== Information provided

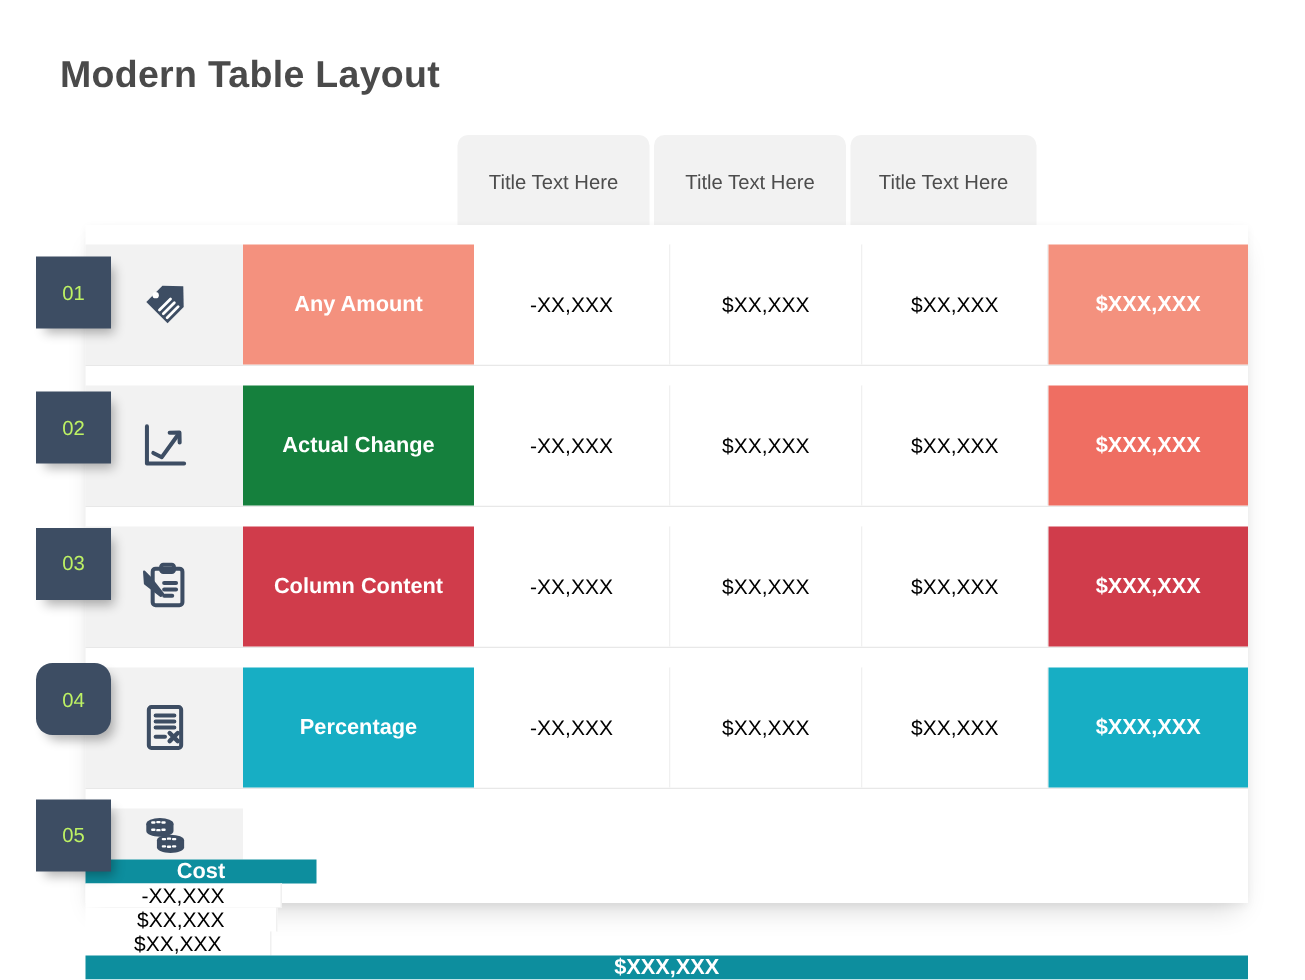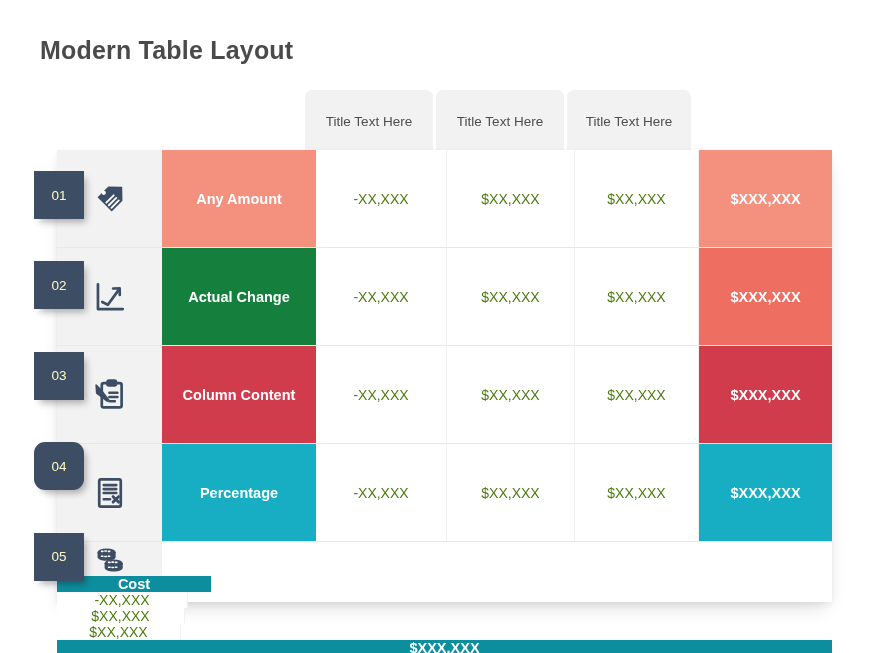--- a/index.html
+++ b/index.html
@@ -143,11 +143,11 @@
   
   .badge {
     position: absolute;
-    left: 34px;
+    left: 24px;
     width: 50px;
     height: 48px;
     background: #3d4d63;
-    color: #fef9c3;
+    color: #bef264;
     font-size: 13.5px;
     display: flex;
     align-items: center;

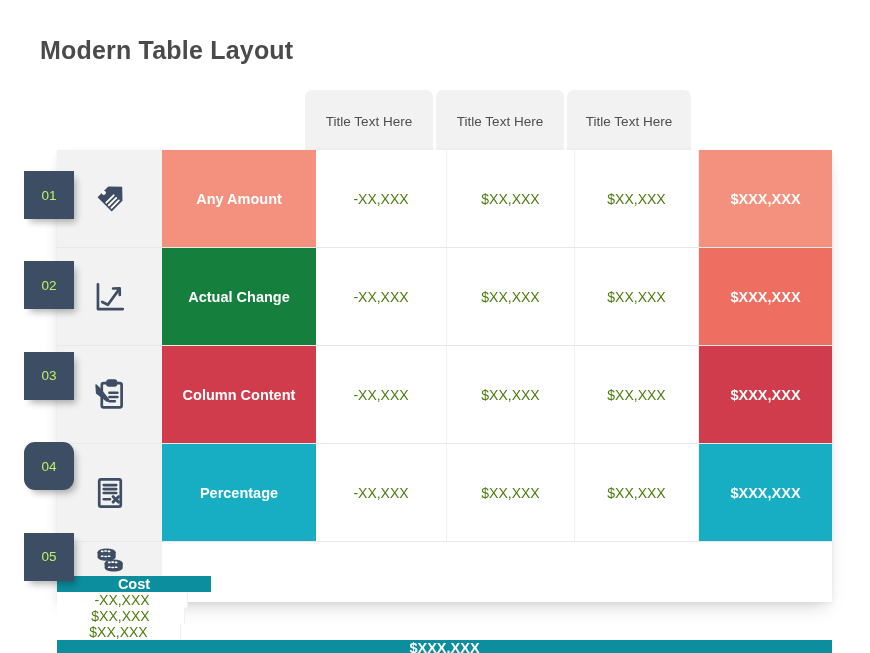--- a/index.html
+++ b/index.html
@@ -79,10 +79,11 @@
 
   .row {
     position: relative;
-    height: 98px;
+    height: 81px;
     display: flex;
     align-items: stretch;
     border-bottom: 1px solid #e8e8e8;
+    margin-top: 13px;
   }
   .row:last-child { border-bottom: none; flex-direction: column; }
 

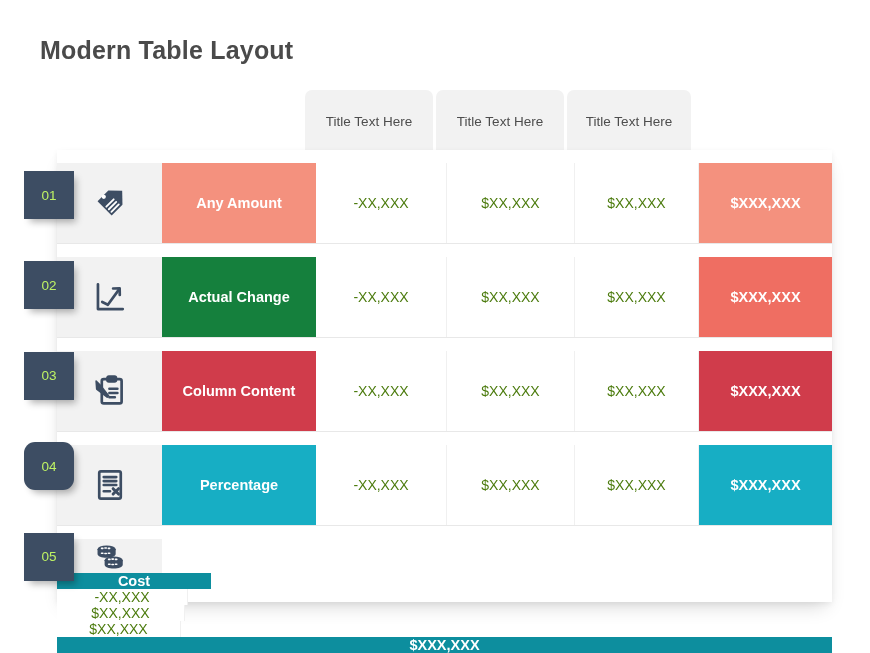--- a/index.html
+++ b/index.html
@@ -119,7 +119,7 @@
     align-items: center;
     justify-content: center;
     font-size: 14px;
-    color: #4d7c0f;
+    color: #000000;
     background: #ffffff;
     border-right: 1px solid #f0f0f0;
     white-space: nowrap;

====
== Information provided

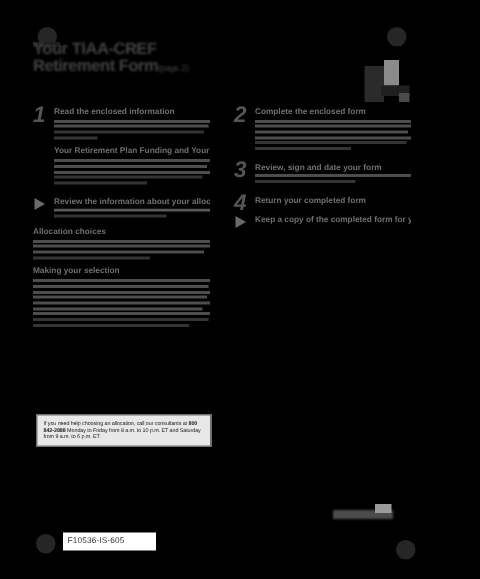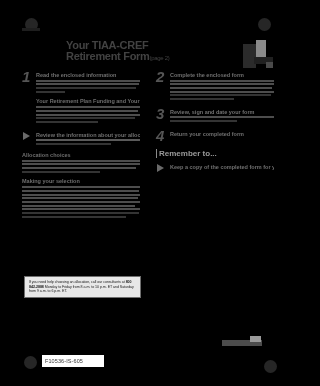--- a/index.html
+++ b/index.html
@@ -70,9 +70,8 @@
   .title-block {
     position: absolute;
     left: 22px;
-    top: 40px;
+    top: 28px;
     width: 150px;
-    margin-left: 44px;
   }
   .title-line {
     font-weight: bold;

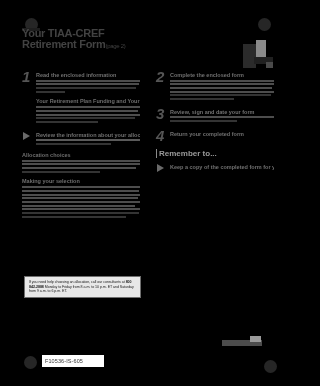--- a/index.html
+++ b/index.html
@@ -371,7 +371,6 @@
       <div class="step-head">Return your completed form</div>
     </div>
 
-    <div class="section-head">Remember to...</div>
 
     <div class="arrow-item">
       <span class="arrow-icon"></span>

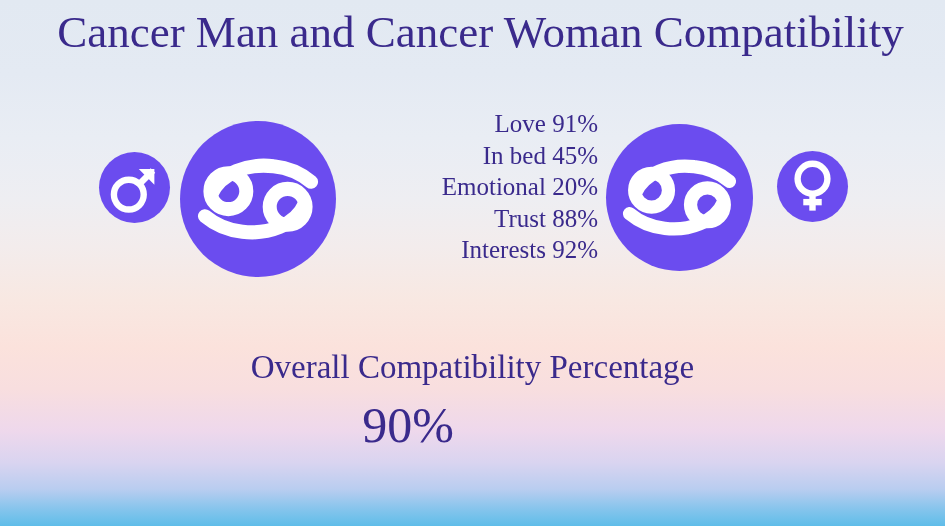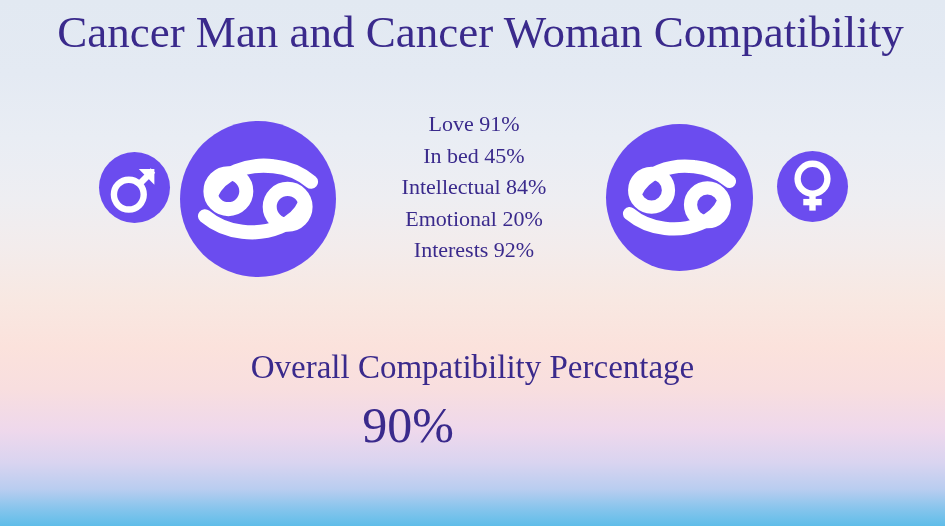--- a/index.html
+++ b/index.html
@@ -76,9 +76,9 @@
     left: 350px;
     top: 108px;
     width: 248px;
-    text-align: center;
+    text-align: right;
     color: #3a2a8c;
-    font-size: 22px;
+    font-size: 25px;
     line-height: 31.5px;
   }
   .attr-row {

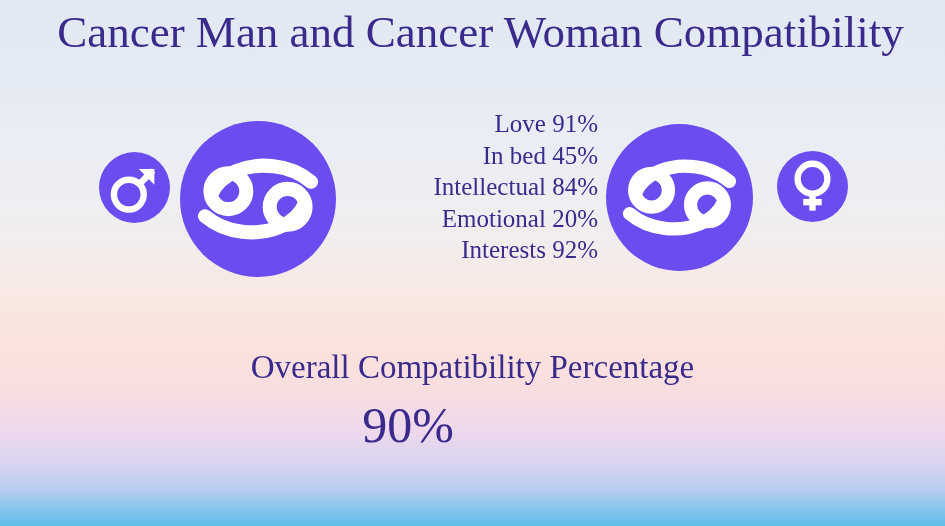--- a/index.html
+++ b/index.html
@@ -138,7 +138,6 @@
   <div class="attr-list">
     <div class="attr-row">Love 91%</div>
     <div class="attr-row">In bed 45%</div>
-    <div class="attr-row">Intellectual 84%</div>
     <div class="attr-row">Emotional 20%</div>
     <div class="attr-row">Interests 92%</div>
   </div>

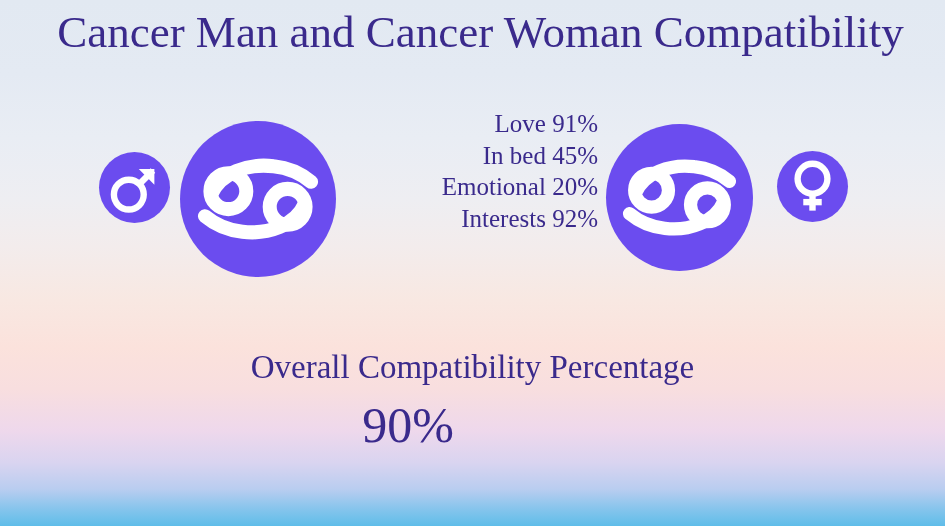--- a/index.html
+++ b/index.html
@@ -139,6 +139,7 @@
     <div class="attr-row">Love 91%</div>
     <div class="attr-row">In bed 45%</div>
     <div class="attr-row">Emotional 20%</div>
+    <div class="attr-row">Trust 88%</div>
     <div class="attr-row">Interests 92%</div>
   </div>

====

What is required — Show each line from the material above where the string "height" can be found.

Written solution —
     height: 48px;
-    height: 98px;
+    height: 81px;
     line-height: 31.5px;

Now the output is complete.